The Best Tricep Exercises

The triceps are a fairly easy muscle group to train. Their job is simply to extend the arm. Your job--as a bodybuilder--is to hammer the living daylights out of them every time you train them. Here's how.

If you do triceps after chest or shoulders, they should be pretty warmed up before you even get to your first isolation exercise. Even so, you should do on warm up set and stretch them out some before going heavy. If your triceps are lagging or you're hitting them first in your workout for some other reason, be sure to do at least two warm up sets and some light stretching before you dive into the work sets.

Once you're ready to go, I wouldn't recommend doing more than three exercises. It's really only an opinion, but volume training approaches don't tend to pay off as well as heavy duty-esque routines unless you happen to be Arnold Schwarzenegger or a direct descendant.
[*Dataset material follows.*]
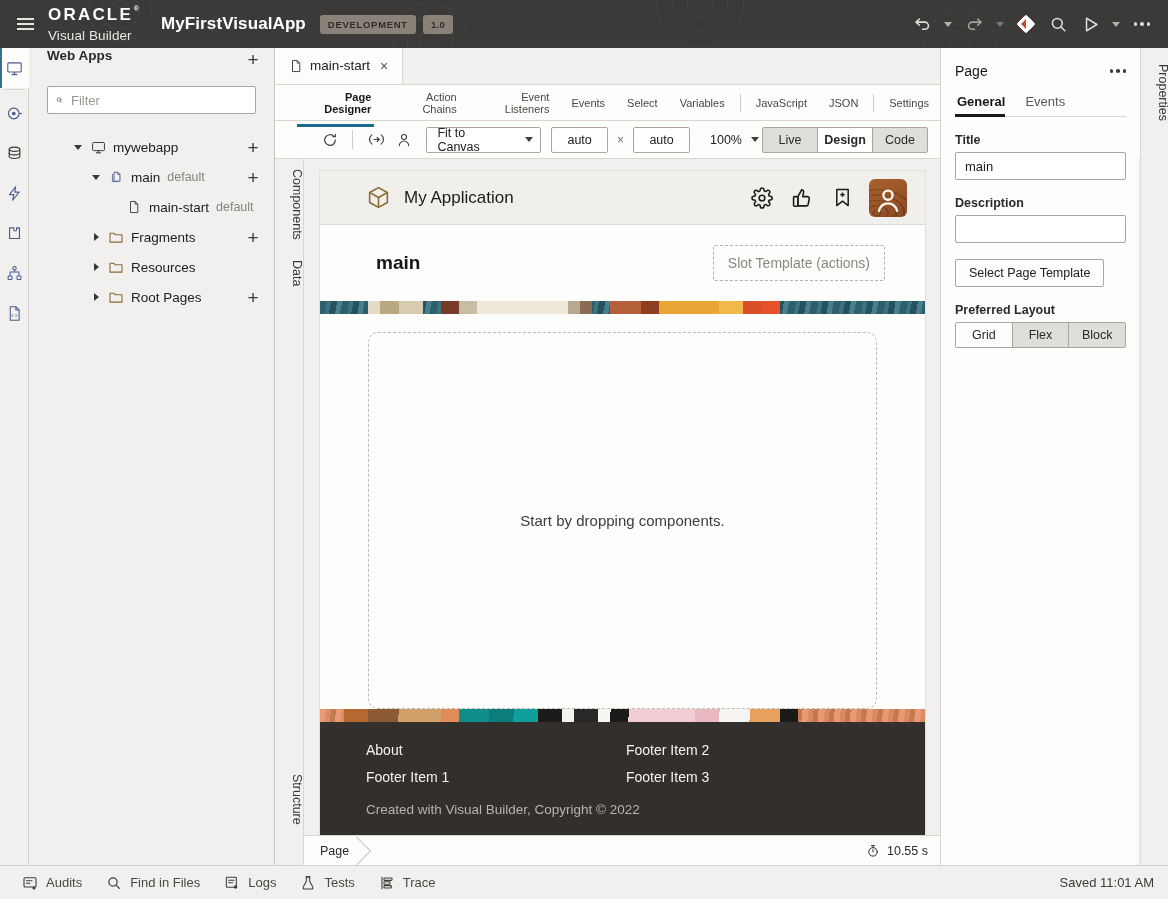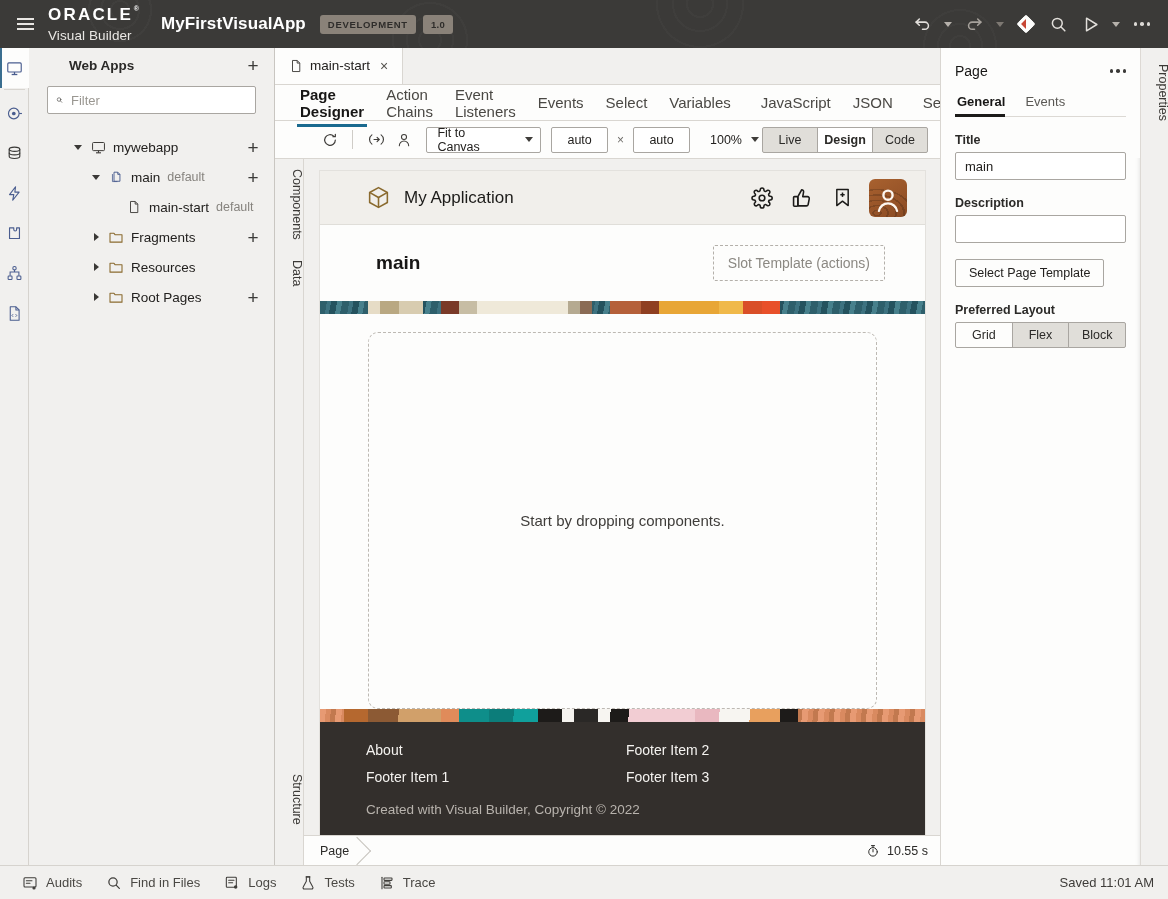"Web Apps" .panel-head { align-items: center -> none; margin-left: 22px -> none }
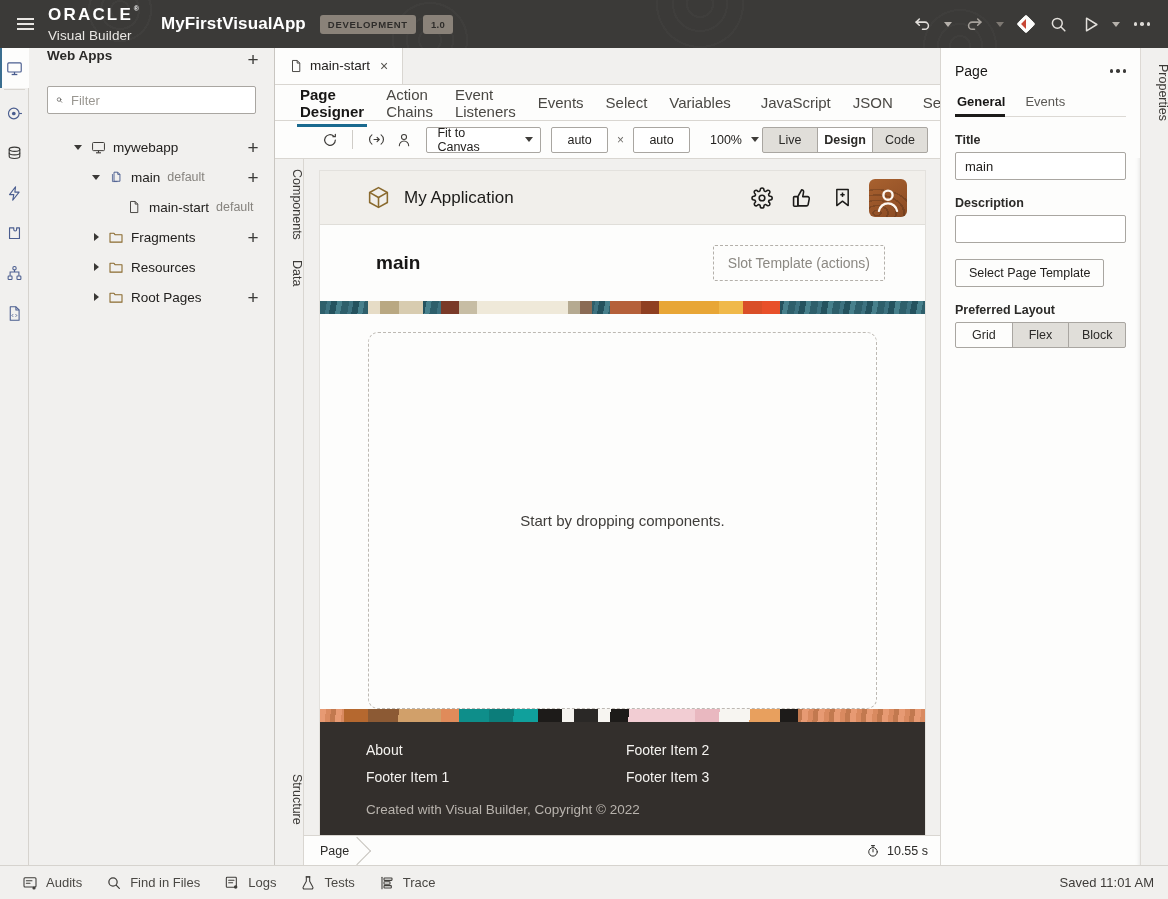"Page Designer" .subtab { font-size: 15px -> 11px; text-align: none -> right }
I always flex and hold my tricep movements for a split second before I go into the negative portion of the rep. I'm happier getting six reps with this kind of form than whipping through eight or nine slopper reps. Don't get caught up in the numbers game because you'll lose. Build your muscles not your ego.

On to the exercises...

Cable Pushdowns

Execution

Stand facing a pulley that's set to a height slightly above your shoulders. You can perform this movment with a variety of grips. The most popular ones are the straight bar, the triangular pushdown piece and the rope. To start the movement, grap hold of your grip of choice and fully extend your arms downward. If you're using the rope hammer grip, then push your hands apart at the bottom of the movement to get the full benefit of that specialized grip.

Your feet should be less than a foot back from the pulley to provide maximum leverage and stability. I always put one foot forward and lean into a little bit over the weight.

If your arms are unevenly developed then I strongly recommend isolating each arm in turn starting with the weak one by using a one-hand grip. You can opt to do the pushdowns with either a palms-up or palms-down grip, but I find it easiest to work with the one-hand grip if I use a palms-up grip. This tends to work the posterior head of the tricep a bit more, but the anterior head sees so much action during chest and shoulder movements that it doesn't really need more than five or six work sets to itself.

Muscles Worked

Triceps.

Notes

There are two heads to the tricep muscles, both of which need to be worked to achieve maximum overall development. The rope hammer grip will help you hit the posterior head as will using a reverse (palms-up) grip on the straight bar pushdowns.

Dumbbell Kickbacks

Execution

With a single light dumbbell, stand to one side of a flat bench. If you are working your right arm then you would stand to the left of the bench, put your left knee and left hand on the bench for balance and lean over so that your back is running above the bench parallel to the floor.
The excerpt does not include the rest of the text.